O rabino fora o primeiro a desaparecer de Haarlem.
Estranho como, às vezes, é um evento insignificante que acaba sendo um marco decisivo. À medida que as prisões de judeus se tornavam mais e mais freqüentes, comecei a buscar e entregar serviços para nossos fregueses judeus, para que não precisassem vir ao centro. Assim foi que uma noite cheguei à casa de um médico. Era de uma tradicional família holandesa: os retratos de seus antepassados, nas paredes, poderiam ter sido tirados de um livro de História da Holanda.

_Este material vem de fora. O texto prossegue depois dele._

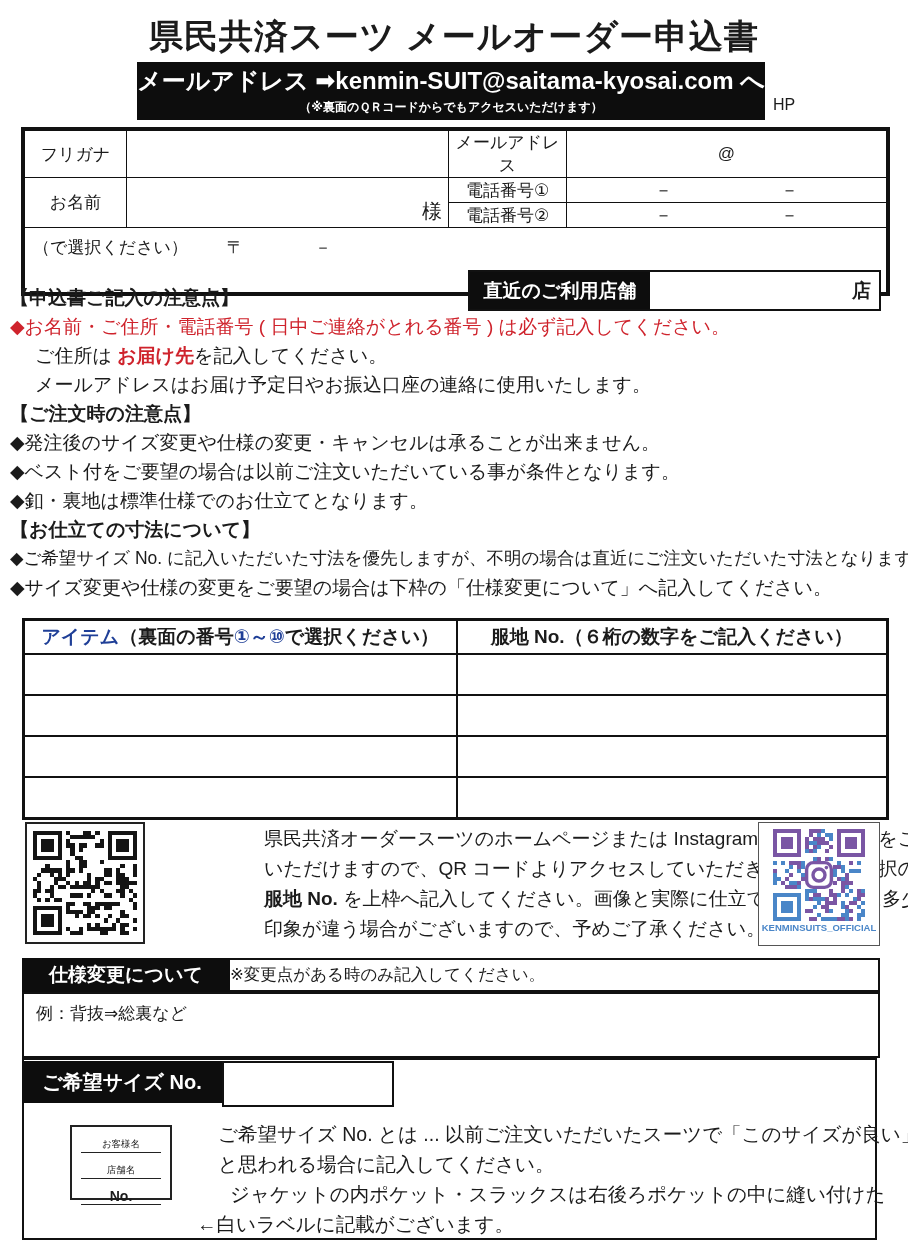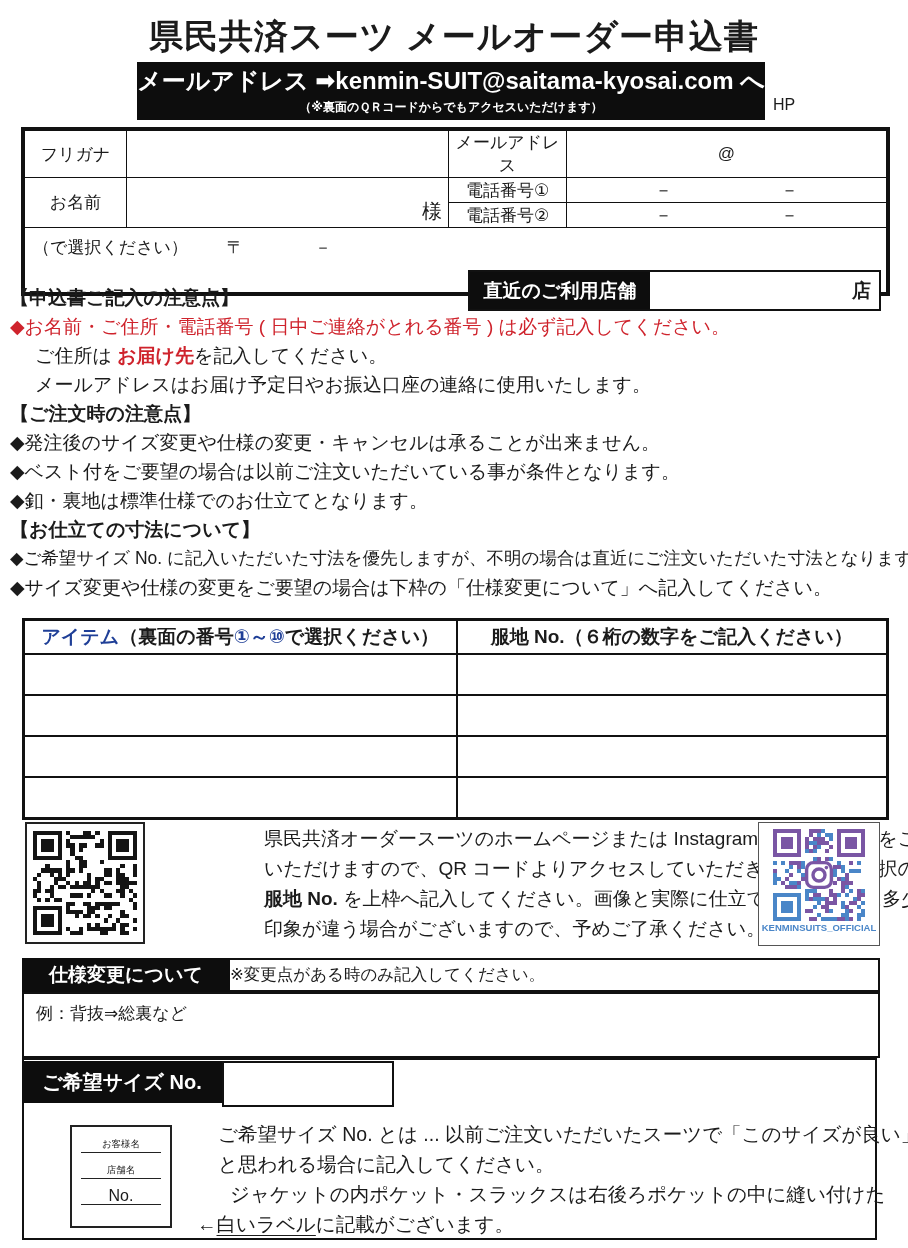"お客様名" .size-card { height: 103px -> 75px }
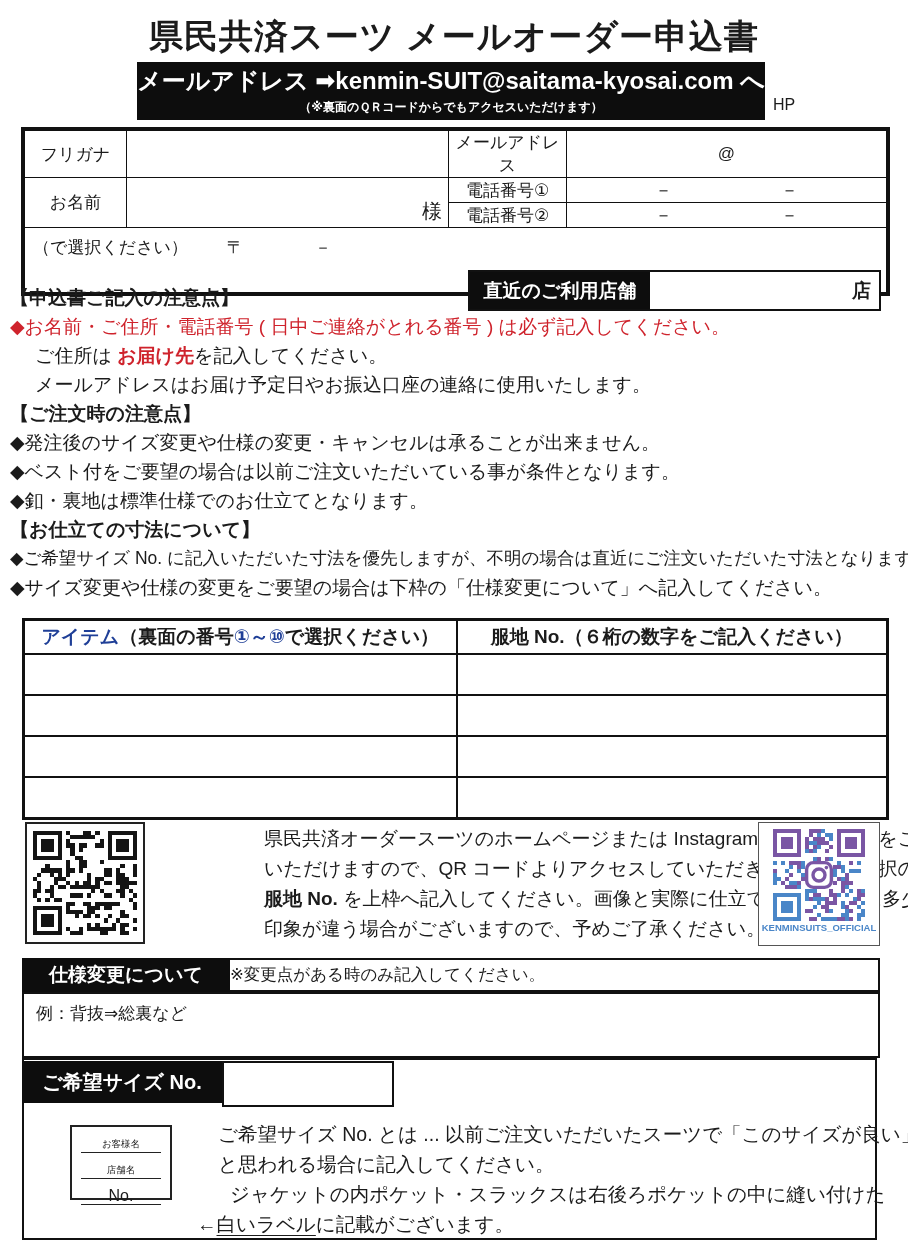"No." .size-card .row.no { font-size: 16px -> 14px; font-weight: normal -> bold }
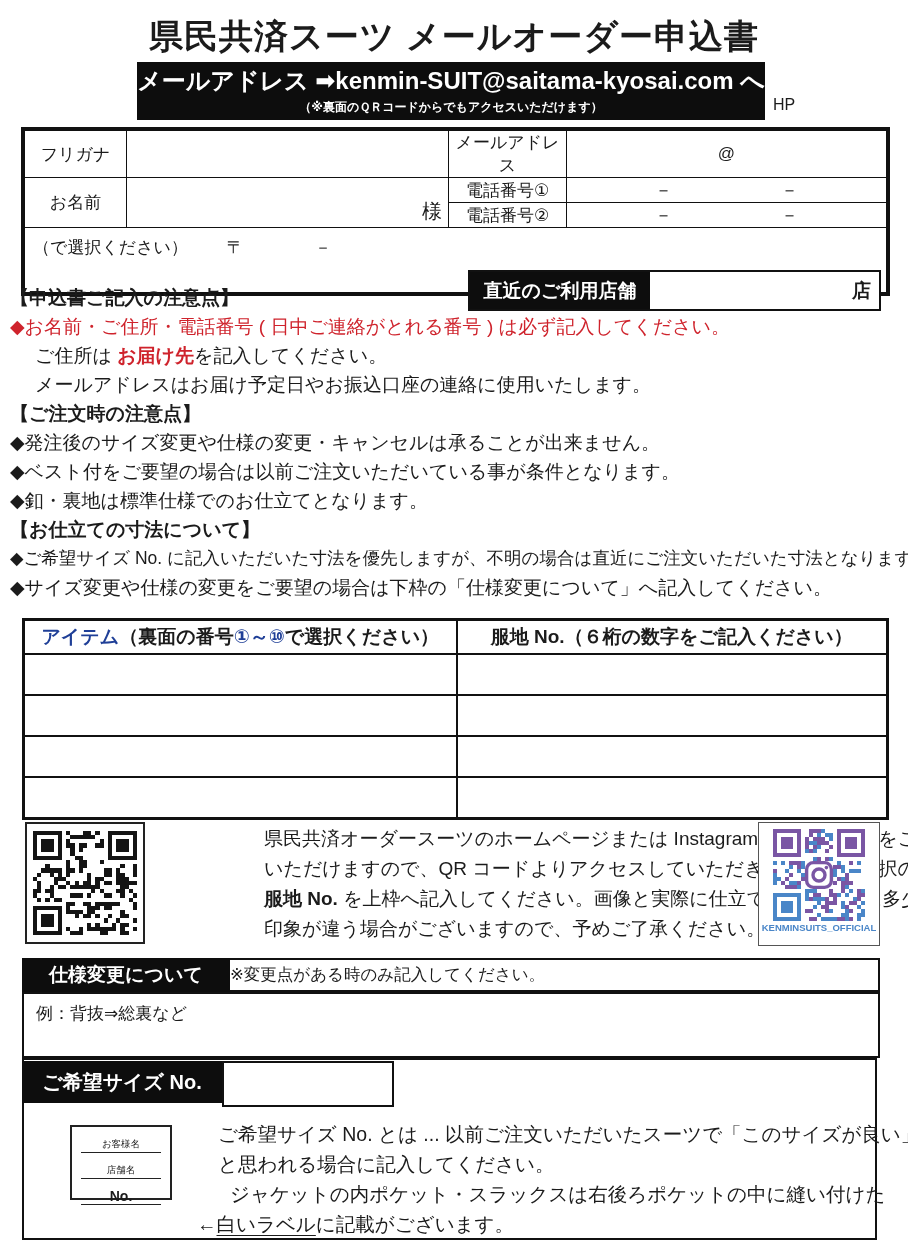"白いラベル" .ul { text-decoration: underline -> none }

Estávamos conversando sobre assuntos que sempre surgiam
quando gente se reunia naqueles dias - racionamento, notícias da Inglaterra -
quando, do alto da escada, uma vozinha infantil gritou:
- Papai, o senhor não veio nos cobrir.
O Dr. Heemstra levantou-se imediatamente. Pediu licença,
e correu escada acima. Daí a pouco, ouvimo-lo brincar com as crianças, e
escutamos as risadas agudas dos dois pequenos.
Foi só isto, nada mais. A Sra. Heemstra estava me ensinando
a aumentar a ração de chá com folhas de roseira. No entanto tudo havia mudado.

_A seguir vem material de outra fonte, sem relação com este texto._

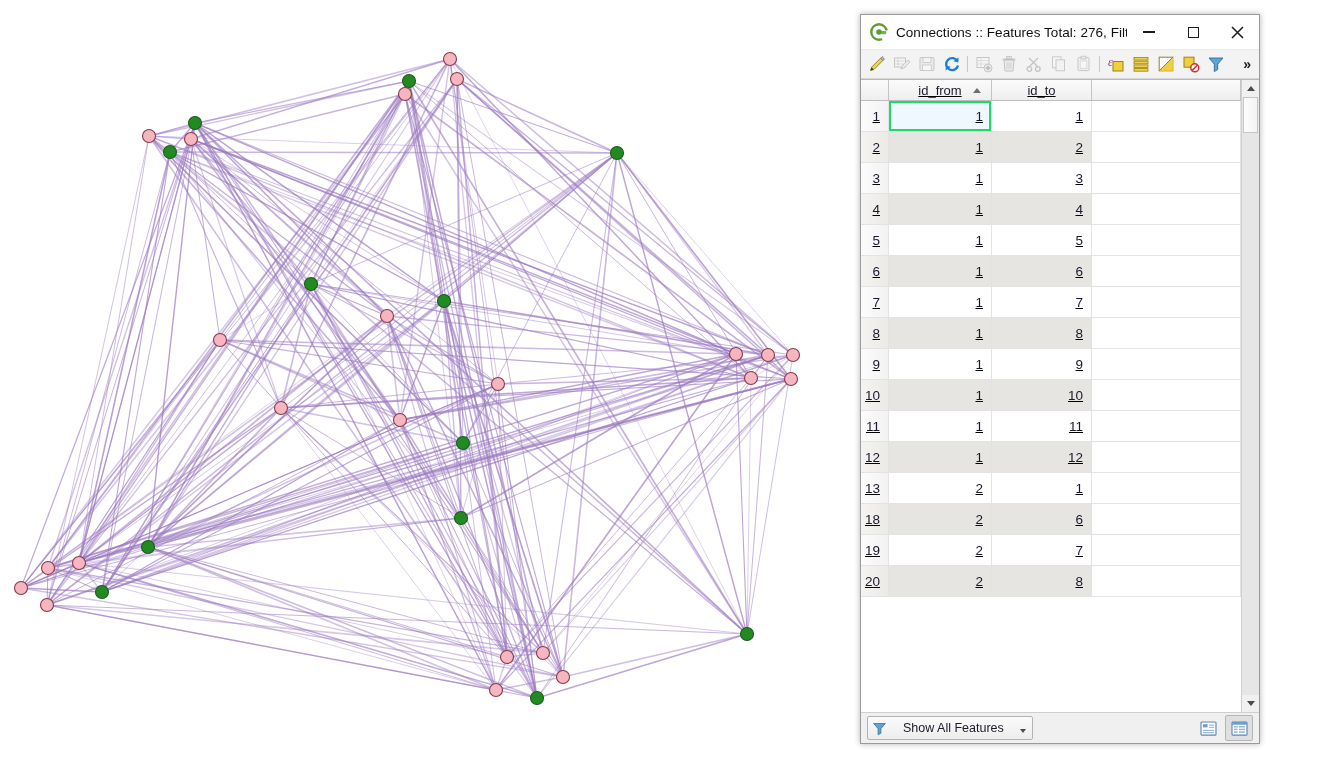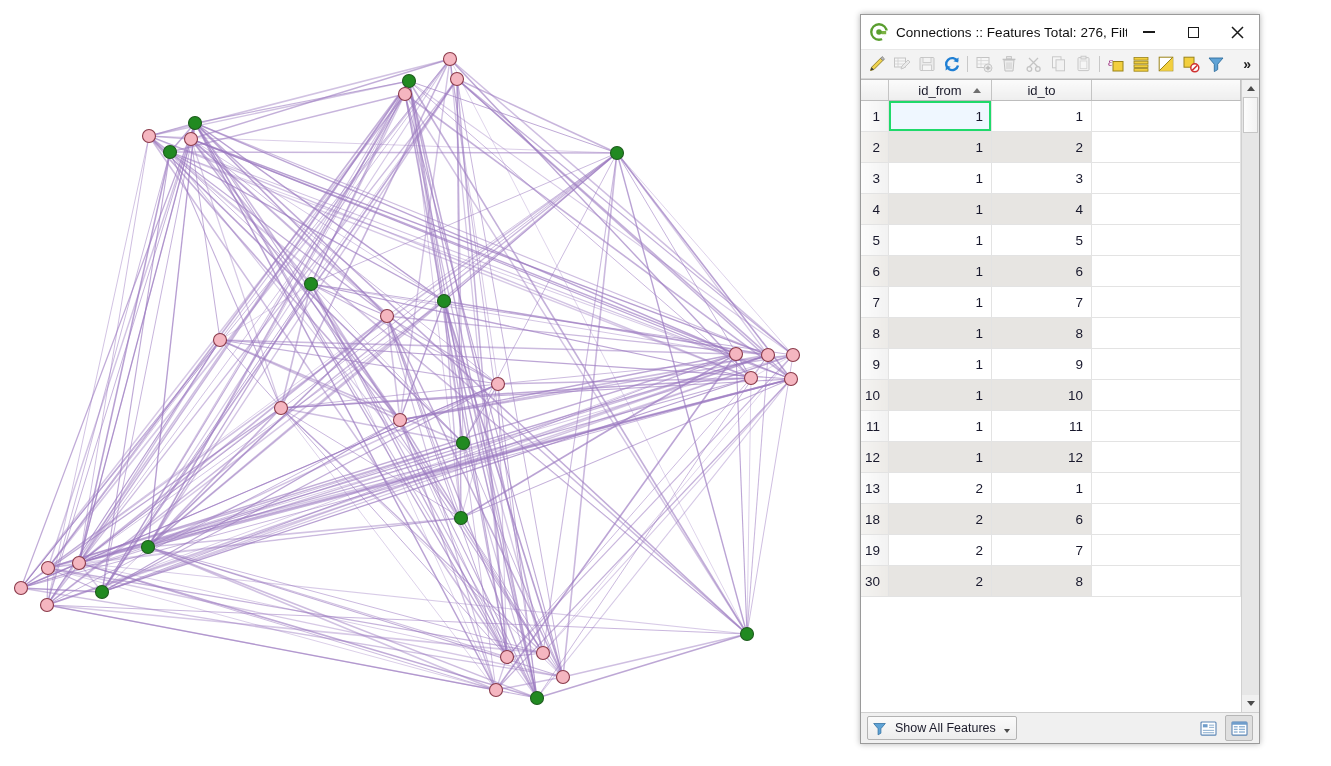"id_from" #table-scrollwrap { text-decoration: none -> underline }
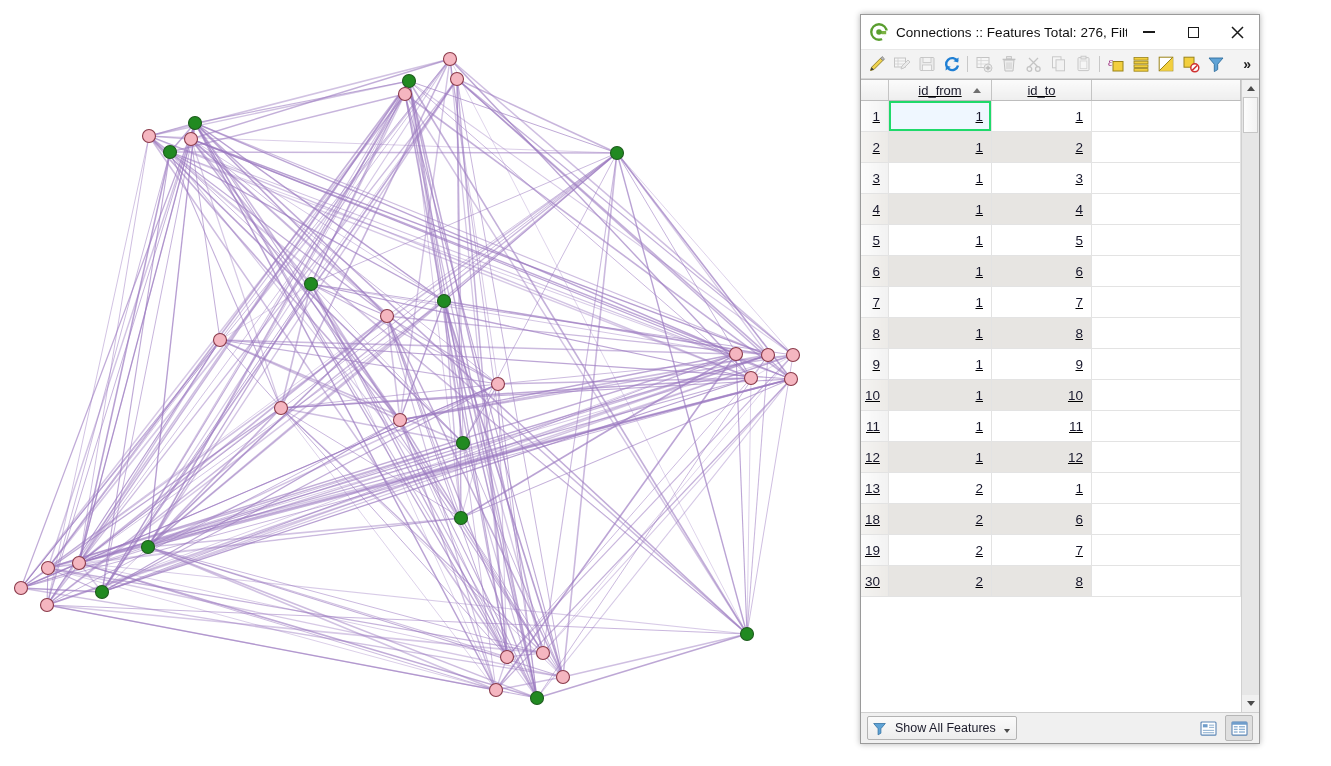"30" td.rowhdr { text: 30 -> 20 }
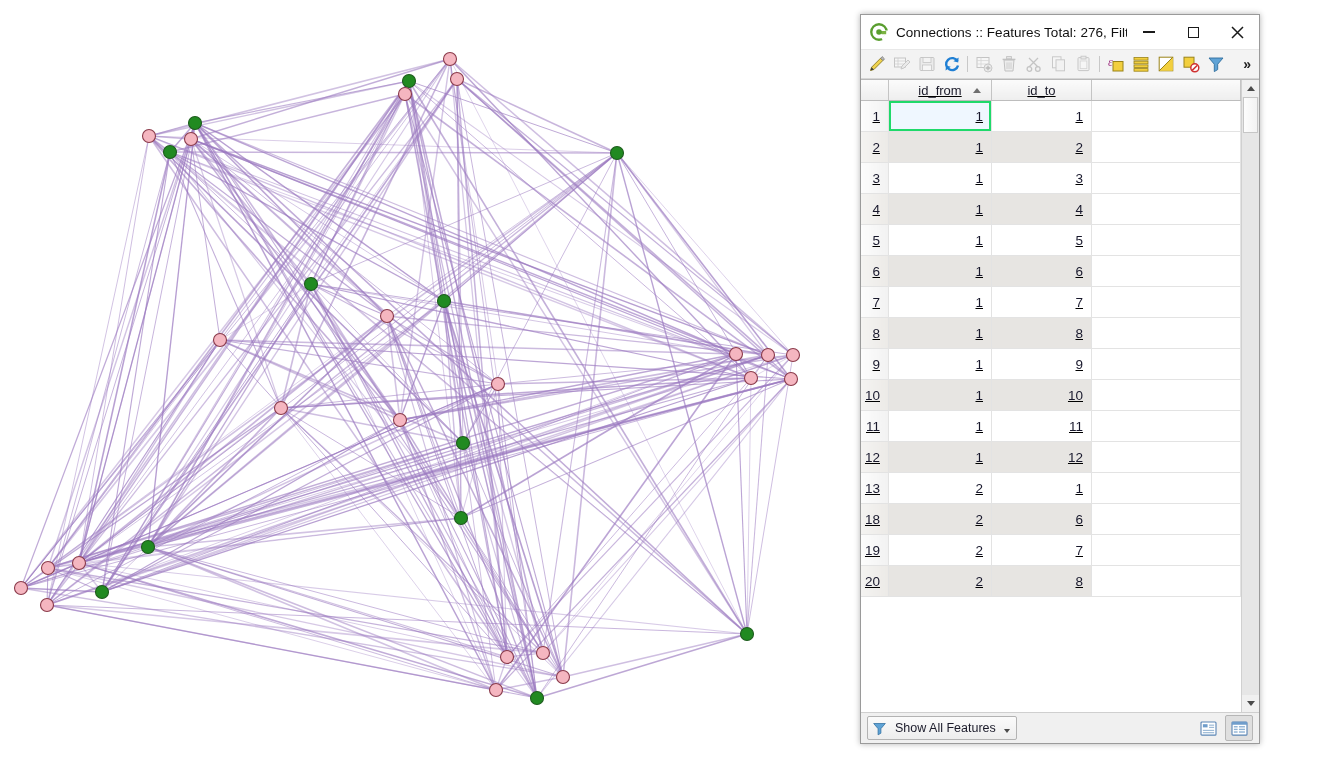"Show All Features" #filter-btn { gap: 8px -> 16px }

Naquele instante, a realidade dos fatos sacudiu o torpor que parecia
envolver-me desde a invasão. A qualquer momento, haveria uma batida na porta.
Essas crianças, o pai e a mãe subiriam a um caminhão...

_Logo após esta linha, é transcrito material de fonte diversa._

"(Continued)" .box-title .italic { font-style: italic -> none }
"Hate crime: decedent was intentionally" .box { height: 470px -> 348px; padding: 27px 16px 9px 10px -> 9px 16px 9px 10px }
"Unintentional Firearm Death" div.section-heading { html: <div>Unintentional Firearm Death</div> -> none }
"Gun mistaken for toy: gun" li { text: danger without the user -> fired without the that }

O Dr. Heemstra voltou e nossa palestra continuou. Ainda
conversando, elevei uma oração silenciosa a Deus. "Senhor Jesus, eu me
ofereço para ajudar o teu povo. Em qualquer parte. A qualquer hora."
Foi então que se deu um fato extraordinário. Enquanto orava, aquela visão passou diante de meus olhos novamente. Vi aqueles quatro cavalos pretos e a praça. Como fizera na noite da invasão, procurei divisar quem eram os passageiros. Eu, papai, Betsie, Willem, saindo de Haarlem, deixando o lugar que para nós significava segurança e estabilidade, e partindo... para onde?